J. T. Grant, C. Carrero, A. Love, R. Verel, I. Hermans
ACS Catalysis 5 (2015) 5787
The catalytic performance of supported metal oxides is often controlled by their two- or three-dimensional dispersion. Silica, one of the popular inert supports, triggers the undesired formation of three-dimensional nanoparticles at significantly lower loadings than other conventional supports like Al2O3, TiO2, Nb2O5, or ZrO2. This observation has been ascribed to the lower reactivity of surface SiOH groups toward the precursor, compared to other metal hydroxyl groups on different supports. In this contribution, we show that by promoting amorphous silica with low amounts of sodium, the surface density of two-dimensional metal oxide species can be significantly enhanced to the same level as all other oxide supports previously reported in the literature.

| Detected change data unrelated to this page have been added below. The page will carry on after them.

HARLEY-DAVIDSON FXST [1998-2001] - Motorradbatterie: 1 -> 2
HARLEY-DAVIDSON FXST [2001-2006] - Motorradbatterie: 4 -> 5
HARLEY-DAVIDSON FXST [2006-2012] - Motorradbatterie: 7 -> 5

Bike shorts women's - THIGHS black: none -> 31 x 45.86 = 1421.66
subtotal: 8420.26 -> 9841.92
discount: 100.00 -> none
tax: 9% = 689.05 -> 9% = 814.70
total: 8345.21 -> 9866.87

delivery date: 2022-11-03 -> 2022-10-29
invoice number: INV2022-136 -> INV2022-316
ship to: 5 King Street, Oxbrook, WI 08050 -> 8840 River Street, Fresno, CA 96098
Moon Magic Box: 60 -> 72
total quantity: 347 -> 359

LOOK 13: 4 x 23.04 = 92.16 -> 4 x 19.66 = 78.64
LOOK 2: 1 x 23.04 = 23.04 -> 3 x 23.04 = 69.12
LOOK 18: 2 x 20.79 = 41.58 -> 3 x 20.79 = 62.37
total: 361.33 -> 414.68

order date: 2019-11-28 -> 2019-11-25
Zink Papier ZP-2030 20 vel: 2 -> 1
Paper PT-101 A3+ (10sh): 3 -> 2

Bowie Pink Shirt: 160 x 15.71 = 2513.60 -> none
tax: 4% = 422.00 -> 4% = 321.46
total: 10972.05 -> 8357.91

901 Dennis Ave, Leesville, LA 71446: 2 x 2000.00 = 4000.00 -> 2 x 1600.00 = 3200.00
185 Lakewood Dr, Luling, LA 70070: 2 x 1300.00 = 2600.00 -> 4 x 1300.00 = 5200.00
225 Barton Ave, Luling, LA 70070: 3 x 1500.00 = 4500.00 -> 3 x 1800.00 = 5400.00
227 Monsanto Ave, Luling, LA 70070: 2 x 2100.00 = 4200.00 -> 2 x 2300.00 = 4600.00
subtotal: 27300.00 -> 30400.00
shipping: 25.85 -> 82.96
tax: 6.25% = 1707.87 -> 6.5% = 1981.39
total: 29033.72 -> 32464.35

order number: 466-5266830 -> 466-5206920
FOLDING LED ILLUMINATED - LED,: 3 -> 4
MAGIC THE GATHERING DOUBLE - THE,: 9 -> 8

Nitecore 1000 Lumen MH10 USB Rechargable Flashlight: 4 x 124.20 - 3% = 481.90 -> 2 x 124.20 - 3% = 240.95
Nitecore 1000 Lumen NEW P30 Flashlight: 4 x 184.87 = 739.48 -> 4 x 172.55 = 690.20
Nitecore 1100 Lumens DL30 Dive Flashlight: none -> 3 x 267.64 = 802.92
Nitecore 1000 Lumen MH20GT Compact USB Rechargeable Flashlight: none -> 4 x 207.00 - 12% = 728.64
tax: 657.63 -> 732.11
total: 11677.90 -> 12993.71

This effect is demonstrated for the case of supported vanadia using a variety of spectroscopic techniques (i.e., Raman, diffuse reflectance UV–vis, and 51V-MAS NMR), as well as a catalytic activity study for the oxidative dehydrogenation of propane (ODHP), a structure-sensitive probe reaction. The propane consumption rate was found to increase linearly with the vanadium surface density while the propylene selectivity was not affected until a monolayer coverage of ca. 9 vanadia per nm2 was surpassed. The method is also applicable to other group V metals (i.e., Nb- and Ta-oxide), opening new perspectives for supported metal oxides.